A Pennsylvania coal advocacy group is claiming that coal-fired power plants can’t meet federal emission requirements, and residents are paying the price.
According to Pennsylvania Coal Alliance CEO John Pippy, restrictions from the Environmental Protection Agency are causing the shut down of coal-fired power plants that he thinks are still needed as a short-term solution for electricity demands.
Many Pennsylvania coal power plants are being replaced by cleaner energy solutions such as natural gas. However, during recent cold snaps a lack of natural gas caused prices for that commodity to spike in turn sending electricity prices soaring.
“Natural gas has a priority to home heating, so when its very cold like it was the last couple weeks there wasn’t actually enough natural gas to cover some of the power plants and there were some significant issues,” said Pippy.

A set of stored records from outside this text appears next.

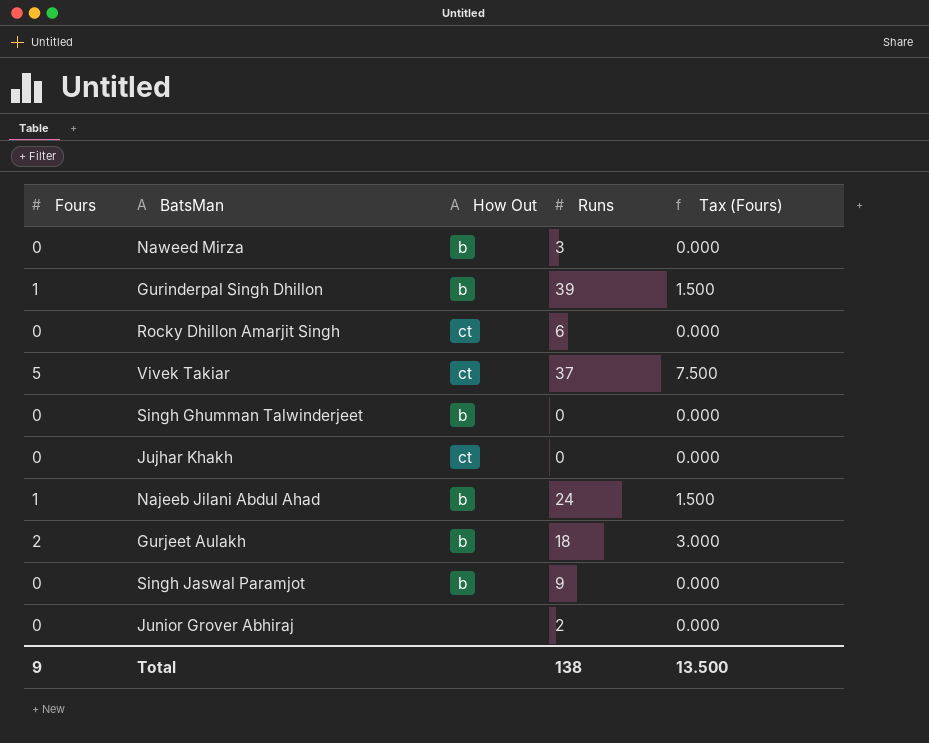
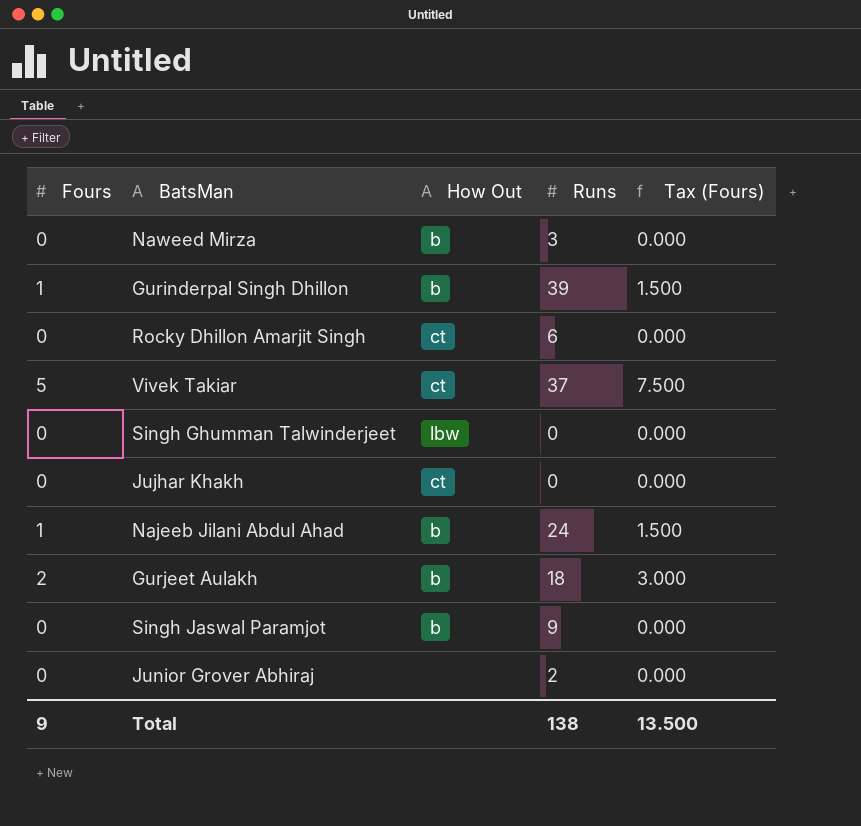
Singh Ghumman Talwinderjeet | How Out: b -> lbw

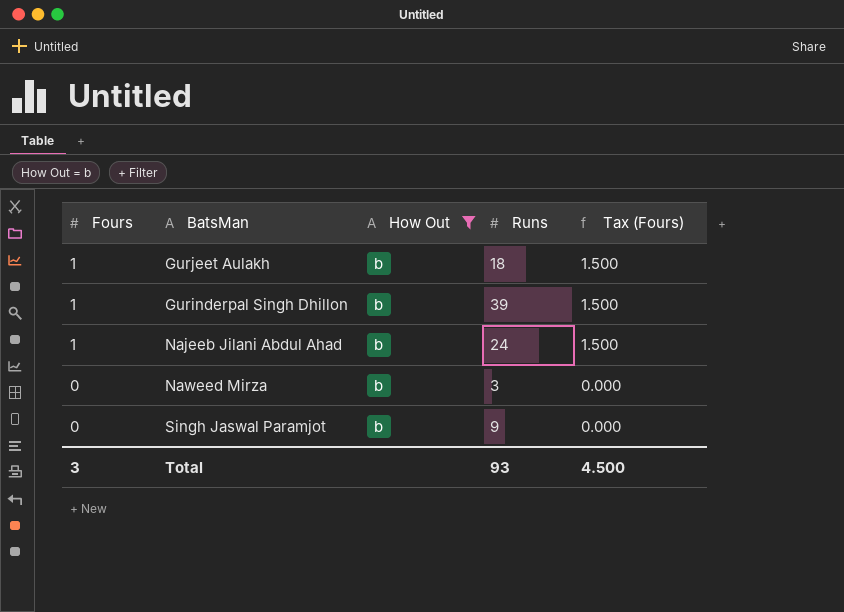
filter: none -> How Out = b
row order: none -> Fours descending
Gurjeet Aulakh | Fours: 2 -> 1
Gurjeet Aulakh | Tax (Fours): 3.000 -> 1.500
Total | Fours: 9 -> 3
Total | Runs: 138 -> 93
Total | Tax (Fours): 13.500 -> 4.500

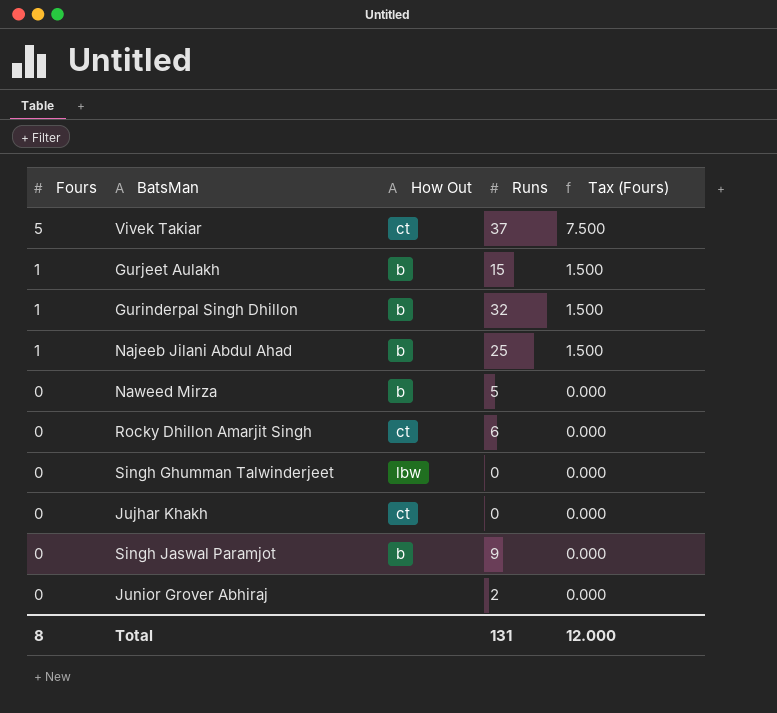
filter: How Out = b -> none
Gurjeet Aulakh | Runs: 18 -> 15
Gurinderpal Singh Dhillon | Runs: 39 -> 32
Najeeb Jilani Abdul Ahad | Runs: 24 -> 25
Naweed Mirza | Runs: 3 -> 5
Total | Fours: 3 -> 8
Total | Runs: 93 -> 131
Total | Tax (Fours): 4.500 -> 12.000

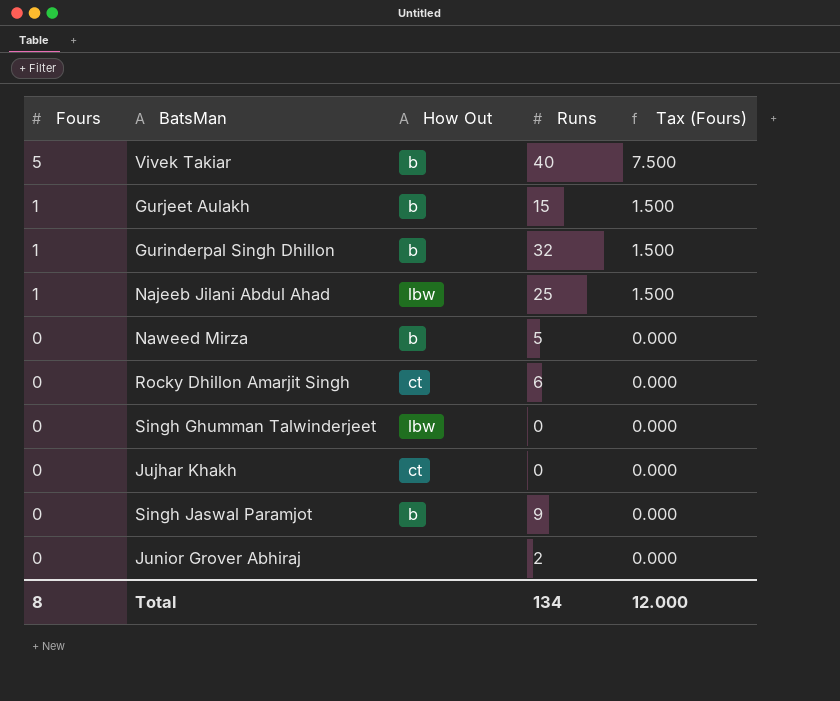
Vivek Takiar | How Out: ct -> b
Vivek Takiar | Runs: 37 -> 40
Najeeb Jilani Abdul Ahad | How Out: b -> lbw
Total | Runs: 131 -> 134

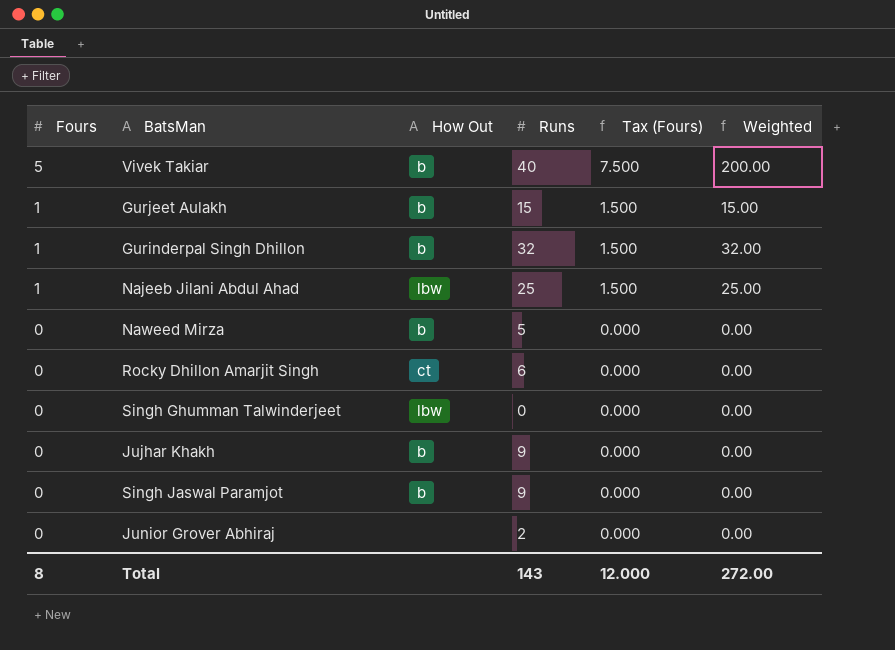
column Weighted | formula: none -> [Fours] * [Runs]
Jujhar Khakh | How Out: ct -> b
Jujhar Khakh | Runs: 0 -> 9
Total | Runs: 134 -> 143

During the polar vortex that passed over Pennsylvania in January PJM Interconnect - the organization that operates the regional power grid - reported average on-peak power prices up to $268 per megawatt-hour according to the Energy Information Administration (EIA). The average wholesale price in the PJM region last year was $42 per megawatt-hour.
According to the same EIA report, high demand and increased natural gas prices caused hourly power prices to reach the $800 per megawatt-hour range with 15-minute periods of more than $2,000 per megawatt-hour. Due to these short-term jumps in pricing, PJM has requested special permission to exceed the $1,000 per megawatt-hour price cap on what it can charge your electricity provider for wholesale power.
Power companies usually enter into three types of contracts; long range base load contracts, day-in-advance contracts to cover expected spikes, and hourly or fifteen minute buys based on nearly minute-by-minute demand.
According to Pippy, six coal-fired power plants that are scheduled to close were used to supplement the energy demand. Due to the EPA’s requirements these plants might not be available in future shortages.
“They’re proposing that we get down to 1,100 pounds of CO2 per megawatt hour. We’re currently at about 1,800, and it’s just not achievable with any currently available technology,” said Pippy.
According a new study from the American Coalition for Clean Coal Electricity (ACCE), 49 percent of Pennsylvania households spend 19 percent of their income on energy.
“We believe that there’s a strong argument to be made that we have to take a pause and look at long term stability of the grid supply of electricity as well as the impact on low income families before we start moving forward on some of these energy policies that Washington is pushing.”